NYAS Lecture 10/29: Sick of Race: How Racism Harms Health and Misleads Medicine

As October wraps up we’re thrilled to announce another great installment of the New York Academy of Sciences lecture series on October 29th at 5:45 PM at its new location, Roosevelt House, 47-49 E 65th St, New York, NY 10065. Clarence C. Gravlee, associate professor of anthropology at the University of Florida will be presenting, “Sick of Race: How Racism Harms Health and Misleads Medicine”. Ida Susser, professor of anthropology at Hunter College and CUNY Graduate Center will act as discussant.

Please note: the lecture begins at 6:30 PM, and while the event is free to attend pre-registration is required for entry into the building. Early registration is strongly recommended, since seating is limited. For the buffet supper, registration is also required. If you will be registering for an event for the first time, the New York Academy of Sciences will ask you first to set up a user account with them. Registration is free and does not require divulging personal or financial information.

Again please note that the NYAS lecture series is no longer being held at the offices of The Wenner-Gren FoundationAll talks in this series take place at Roosevelt House, 47-49 E 65th St, New York, NY 10065.

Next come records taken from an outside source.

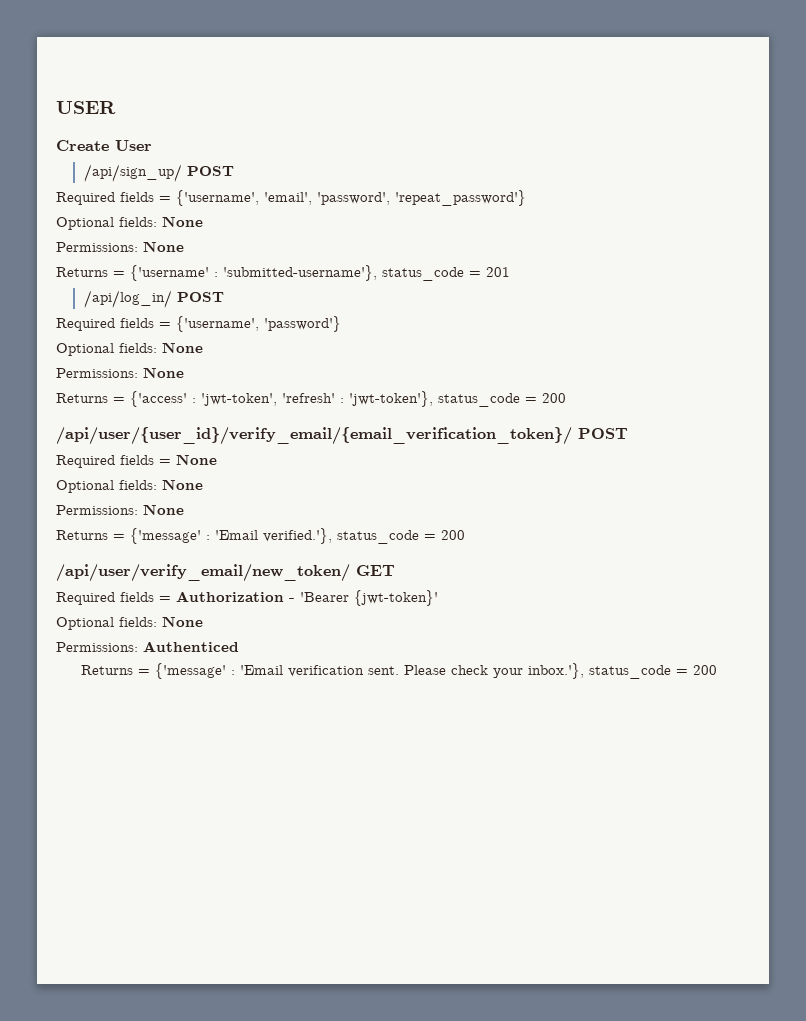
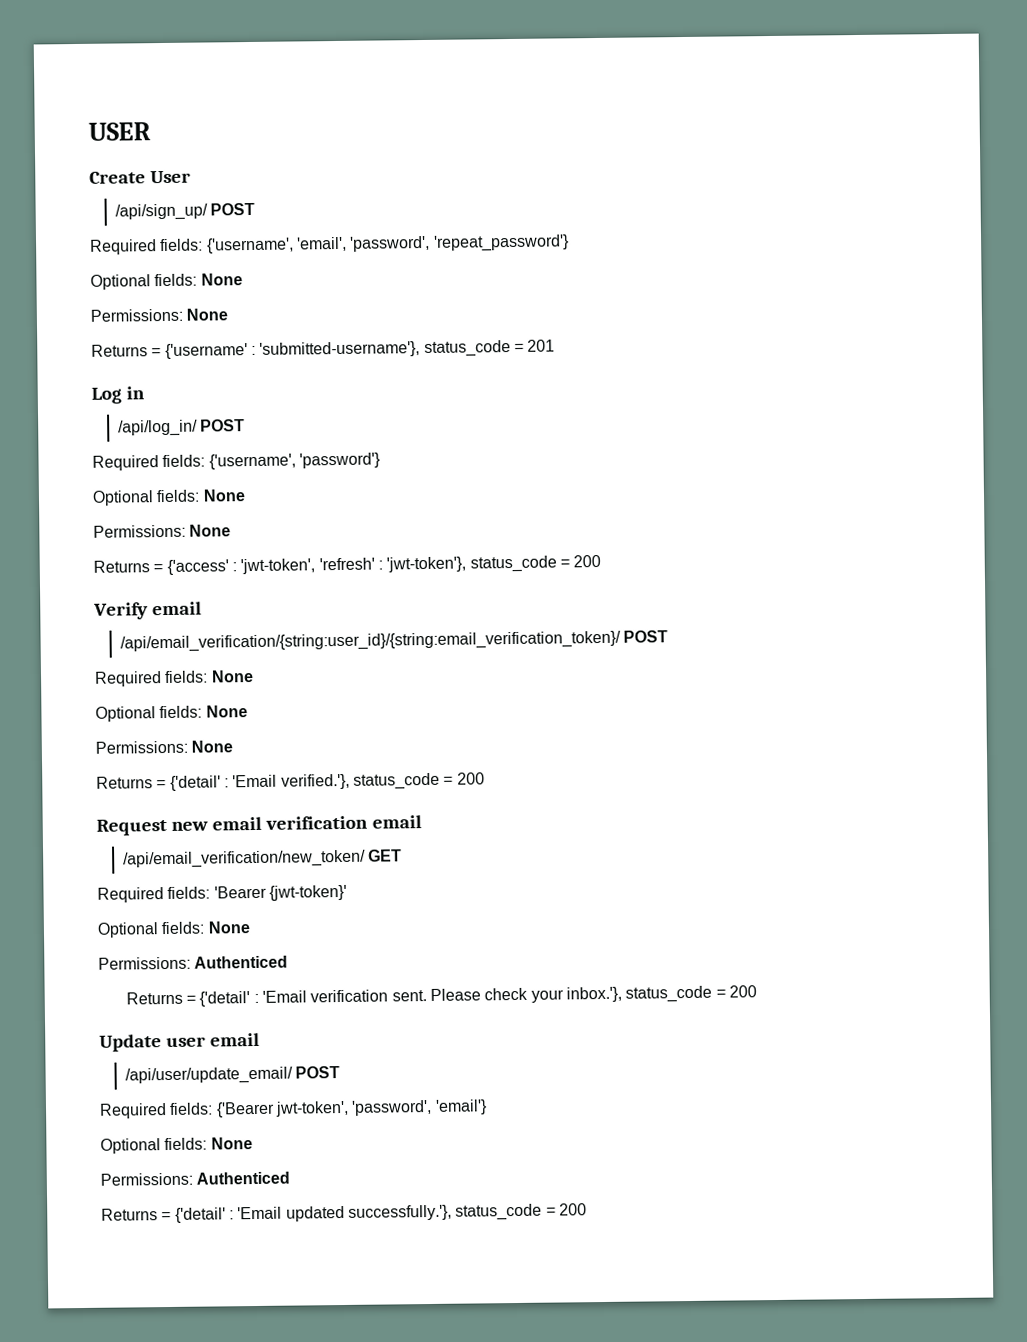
[120,192,171,202] fields = -> [160,238,204,252] fields:
(510, 272) none -> [91,386,146,404] // Log in
[120,318,171,328] fields = -> [162,454,206,468] fields:
[56,427,628,445] [56,455,171,468] /api/user/{user_id}/verify_email/{email_verification_token}/ POST // Required fields = -> [93,601,203,620] [120,630,669,653] [94,670,209,687] Verify email // /api/email_verification/{string:user_id}/{string:email_verification_token}/ POST // Required fields:
[130,528,201,544] {'message' -> [169,775,221,791] {'detail'
[56,564,395,582] [56,591,295,605] /api/user/verify_email/new_token/ GET // Required fields = Authorization - -> [96,815,422,836] [123,849,403,869] [97,886,211,903] Request new email verification email // /api/email_verification/new_token/ GET // Required fields:
[155,663,227,679] {'message' -> [199,991,251,1007] {'detail'
(718, 670) none -> [99,1032,261,1052] [125,1066,341,1085] [99,1099,488,1119] [100,1137,253,1154] [100,1171,291,1186] [101,1203,587,1223] // Update user email // /api/user/update_email/ POST // Required fields: {'Bearer jwt-token', 'password', 'email'} // Optional fields: None // Permissions: Authenticed // Returns = {'detail' : 'Email updated successfully.'}, status_code = 200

Social scientists commonly assert that race is a cultural construct, not a biological reality. This refrain is correct in spirit, but it has proven to be an ineffective response to the persistence of racial-genetic determinism in medicine, science, and everyday life. What’s more, it creates a blind spot: deflecting attention away from the biological consequences of cultural constructs like race. We will explore how hidden assumptions about race, genes, and biology infect contemporary medicine and how integrating methods from the social and biological sciences clarifies the health effects of systemic racism.

About the Speakers:

Clarence C. Gravlee is associate professor of anthropology at the University of Florida. The central goal of Dr. Gravlee’s research is to identify and address the social and cultural causes of racial inequities in health. His work is grounded in a biocultural approach to health and human development, drawing on methods from the social and biological sciences. His current primary project, funded by the National Science Foundation, focuses on the health effects of racism among African Americans in Tallahassee, FL. Using a community-based participatory research (CBPR) approach, the project integrates conventional ethnographic methods, formal social network analysis, and epidemiologic methods. Gravlee has co-edited The Handbook of Methods in Cultural Anthropology with Russell Bernard, now in its second edition, and has co-authored numerous articles.

Ida Susser is professor of anthropology at Hunter College and CUNY Graduate Center and has conducted ethnographic research in the U.S., Southern Africa and Puerto Rico on urban social movements and the urban commons. She has studied gender, the global AIDS epidemic and environmental movements. Her book AIDS, Sex and Culture: Global Politics and Survival in Southern Africa (Wiley-Blackwell 2009), which was awarded the Eileen Basker Memorial Prize for research in women and health by the Society for Medical Anthropology (2012), draws on medical anthropology, science studies, global studies, as well as research on class, gender and race. It discusses the ways in which women mobilized, from small group meetings to major demonstrations, to prevent and treat AIDS in Southern Africa

A dinner and wine reception will precede the talk. Buffet dinner begins at 5:45 PM. ($20 contribution for dinner guests/free for students).

Lectures begin at 6:30 PM and are free and open to the public, but registration is required.